▶ [Description of the task]
Look below for the line containing "html: <div>教学简报</div> ->"; from there through the line containing "text: iPhone ->", both lines included, please set down each line exactly and nothing else.
****************************************
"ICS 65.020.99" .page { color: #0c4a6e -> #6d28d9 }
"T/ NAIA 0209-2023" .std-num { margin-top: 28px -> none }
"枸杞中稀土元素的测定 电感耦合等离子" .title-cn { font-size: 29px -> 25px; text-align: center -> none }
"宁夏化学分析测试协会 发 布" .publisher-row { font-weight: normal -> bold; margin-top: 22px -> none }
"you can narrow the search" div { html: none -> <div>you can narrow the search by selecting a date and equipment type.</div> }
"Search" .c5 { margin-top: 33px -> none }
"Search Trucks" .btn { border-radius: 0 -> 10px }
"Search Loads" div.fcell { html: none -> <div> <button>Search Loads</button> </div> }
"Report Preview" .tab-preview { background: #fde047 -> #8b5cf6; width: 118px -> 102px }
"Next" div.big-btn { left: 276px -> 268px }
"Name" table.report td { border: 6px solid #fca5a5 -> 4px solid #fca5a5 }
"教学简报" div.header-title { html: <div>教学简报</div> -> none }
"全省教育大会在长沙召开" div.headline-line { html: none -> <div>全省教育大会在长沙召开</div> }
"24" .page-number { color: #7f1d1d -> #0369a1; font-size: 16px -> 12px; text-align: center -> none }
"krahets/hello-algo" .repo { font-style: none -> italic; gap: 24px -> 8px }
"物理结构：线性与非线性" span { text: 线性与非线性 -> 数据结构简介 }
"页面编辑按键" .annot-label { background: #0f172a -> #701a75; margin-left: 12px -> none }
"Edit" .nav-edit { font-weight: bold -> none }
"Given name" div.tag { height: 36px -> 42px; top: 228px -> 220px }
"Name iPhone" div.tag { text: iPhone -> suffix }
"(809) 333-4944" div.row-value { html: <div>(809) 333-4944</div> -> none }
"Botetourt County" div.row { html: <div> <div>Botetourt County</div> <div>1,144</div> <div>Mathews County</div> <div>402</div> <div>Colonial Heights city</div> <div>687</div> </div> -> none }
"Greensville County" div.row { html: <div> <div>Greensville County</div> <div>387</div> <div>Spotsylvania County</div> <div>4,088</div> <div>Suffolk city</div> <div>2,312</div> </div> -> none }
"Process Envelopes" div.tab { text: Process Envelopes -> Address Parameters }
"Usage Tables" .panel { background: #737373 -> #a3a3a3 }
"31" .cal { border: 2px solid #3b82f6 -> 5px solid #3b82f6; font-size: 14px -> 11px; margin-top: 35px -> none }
****************************************
▶ [Written answer]
"教学简报" div.header-title { html: <div>教学简报</div> -> none }
"全省教育大会在长沙召开" div.headline-line { html: none -> <div>全省教育大会在长沙召开</div> }
"24" .page-number { color: #7f1d1d -> #0369a1; font-size: 16px -> 12px; text-align: center -> none }
"krahets/hello-algo" .repo { font-style: none -> italic; gap: 24px -> 8px }
"物理结构：线性与非线性" span { text: 线性与非线性 -> 数据结构简介 }
"页面编辑按键" .annot-label { background: #0f172a -> #701a75; margin-left: 12px -> none }
"Edit" .nav-edit { font-weight: bold -> none }
"Given name" div.tag { height: 36px -> 42px; top: 228px -> 220px }
"Name iPhone" div.tag { text: iPhone -> suffix }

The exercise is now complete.